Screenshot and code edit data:

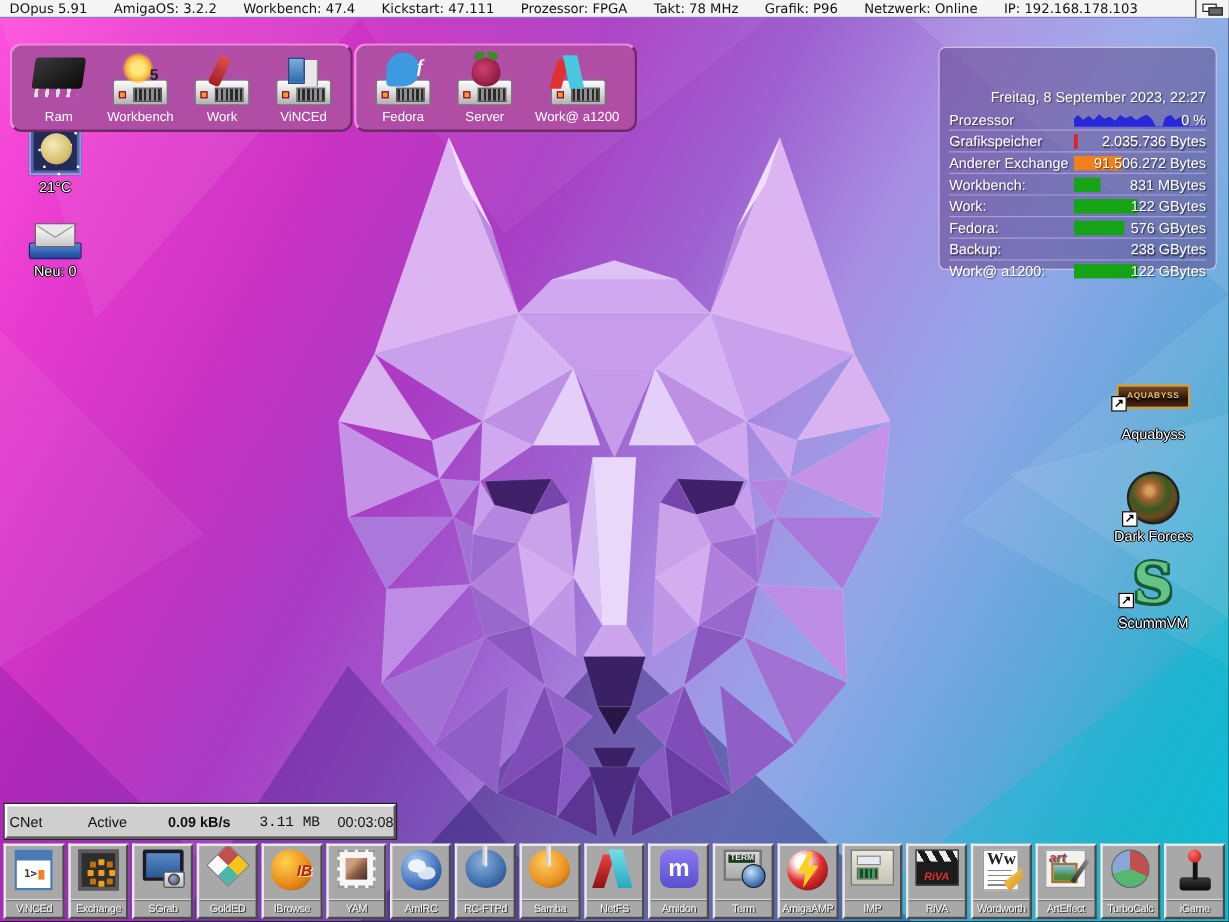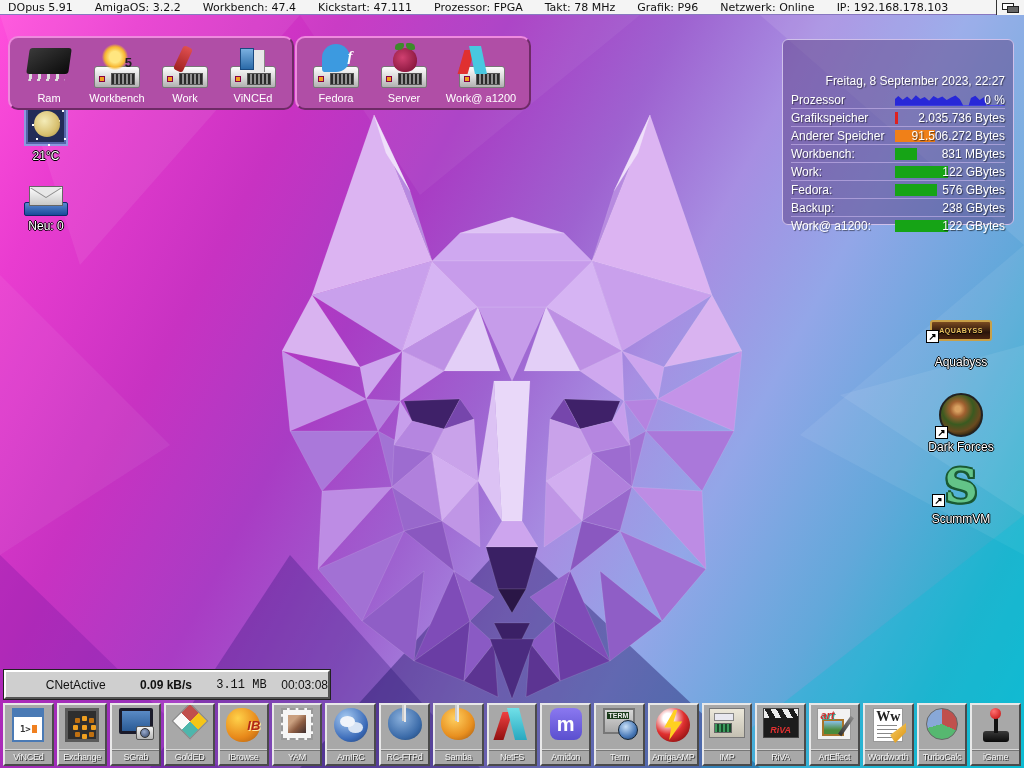--- a/index.html
+++ b/index.html
@@ -323,7 +323,7 @@
       </span>
     </div>
     <div class="srow">
-      <span class="lbl">Anderer Speicher</span>
+      <span class="lbl">Anderer Exchange</span>
       <span class="barwrap">
         <span class="bar" style="width: 36%; background: rgb(240, 128, 24);"></span>
         <span class="val">91.506.272 Bytes</span>

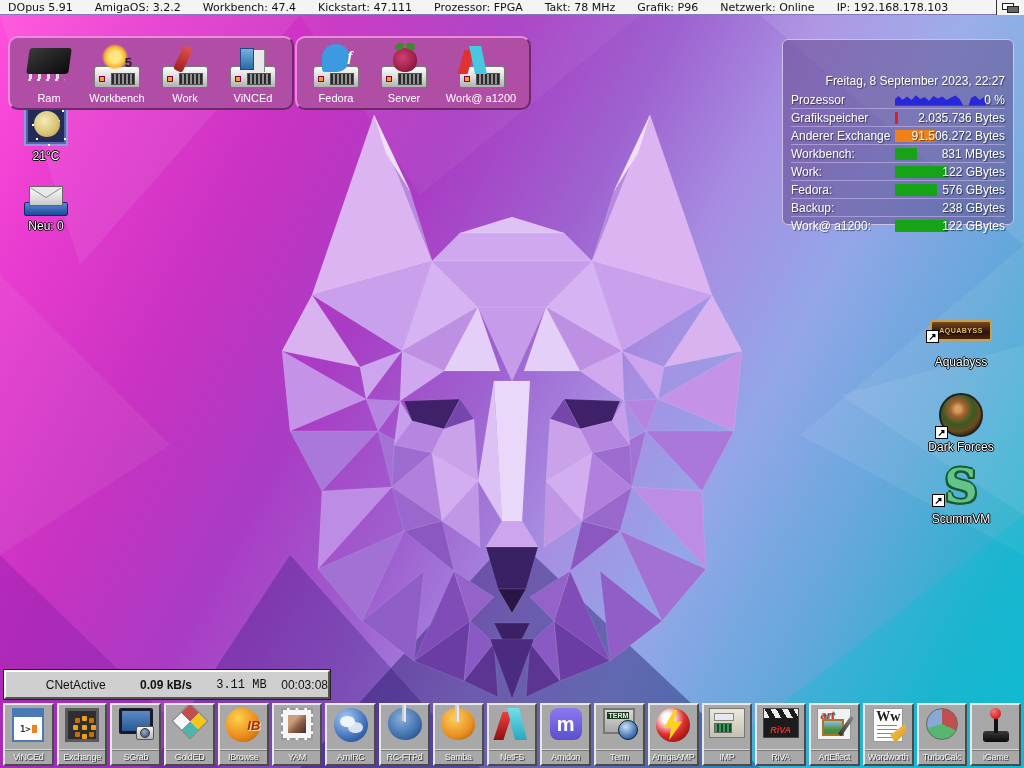--- a/index.html
+++ b/index.html
@@ -102,7 +102,7 @@
     border-right:2px solid #555; border-bottom:2px solid #555;
     box-shadow:0 0 0 1px #222; display:flex; align-items:center; font-size:12px; color:#111; cursor:pointer; }
   .statuswin span { white-space:nowrap; }
-  .sw-name{ width:72px; padding-left:2px;text-align:right; } .sw-state{ width:72px; } .sw-rate{ width:82px;font-weight:bold; } .sw-size{ width:70px;font-family:Liberation Mono, monospace; }
+  .sw-name{ width:72px; padding-left:2px; } .sw-state{ width:72px; } .sw-rate{ width:82px;font-weight:bold; } .sw-size{ width:70px;font-family:Liberation Mono, monospace; }
 
   
   .bdock { position:absolute; left:0; bottom:0; width:1024px; height:66px; z-index:25;

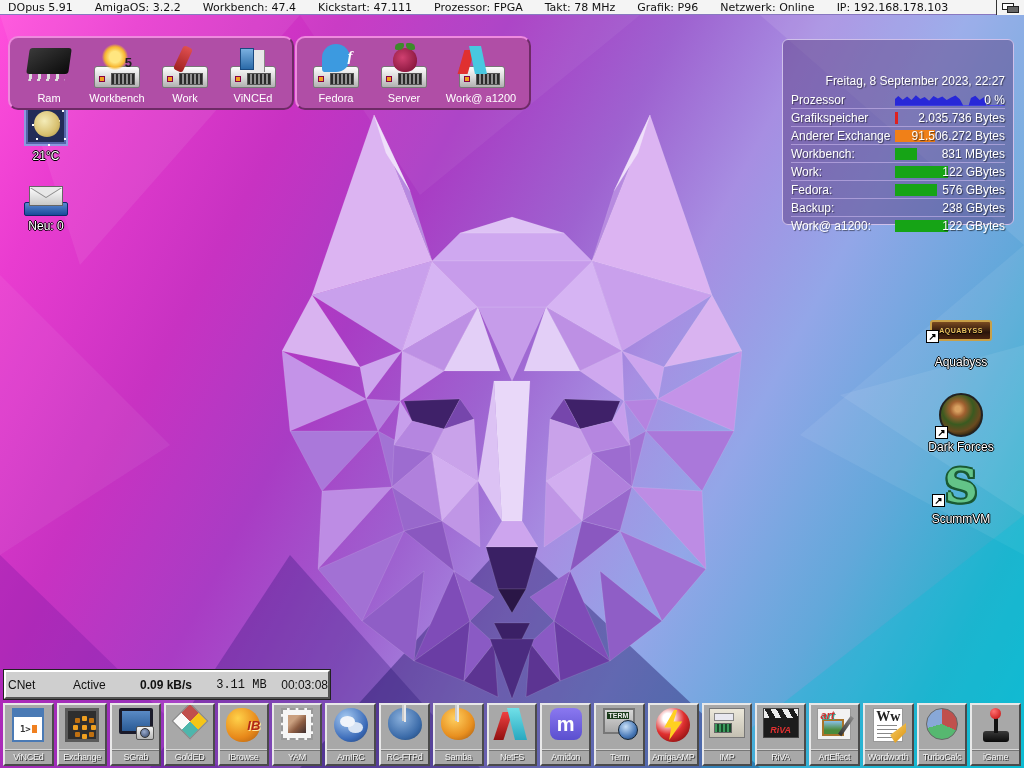--- a/index.html
+++ b/index.html
@@ -483,18 +483,18 @@
     <div class="tlabel">RiVA</div>
   </div>
   <div class="tile">
+    <div class="ticon i-wordworth">
+        <span class="g">Ww</span>
+      </div>
+    <div class="tlabel">Wordworth</div>
+  </div>
+  <div class="tile">
     <div class="ticon i-arteffect">
         <span class="g">art</span>
       </div>
     <div class="tlabel">ArtEffect</div>
   </div>
   <div class="tile">
-    <div class="ticon i-wordworth">
-        <span class="g">Ww</span>
-      </div>
-    <div class="tlabel">Wordworth</div>
-  </div>
-  <div class="tile">
     <div class="ticon i-turbocalc"></div>
     <div class="tlabel">TurboCalc</div>
   </div>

PROBLEM DETAILS: Your task is to gather all lines from the entries above that hold the word "right".

RESPONSE TO THE TASK:
     border-right:2px solid #555; border-bottom:2px solid #555;
-  .sw-name{ width:72px; padding-left:2px;text-align:right; } .sw-state{ width:72px; } .sw-rate{ width:82px;font-weight:bold; } .sw-size{ width:70px;font-family:Liberation Mono, monospace; }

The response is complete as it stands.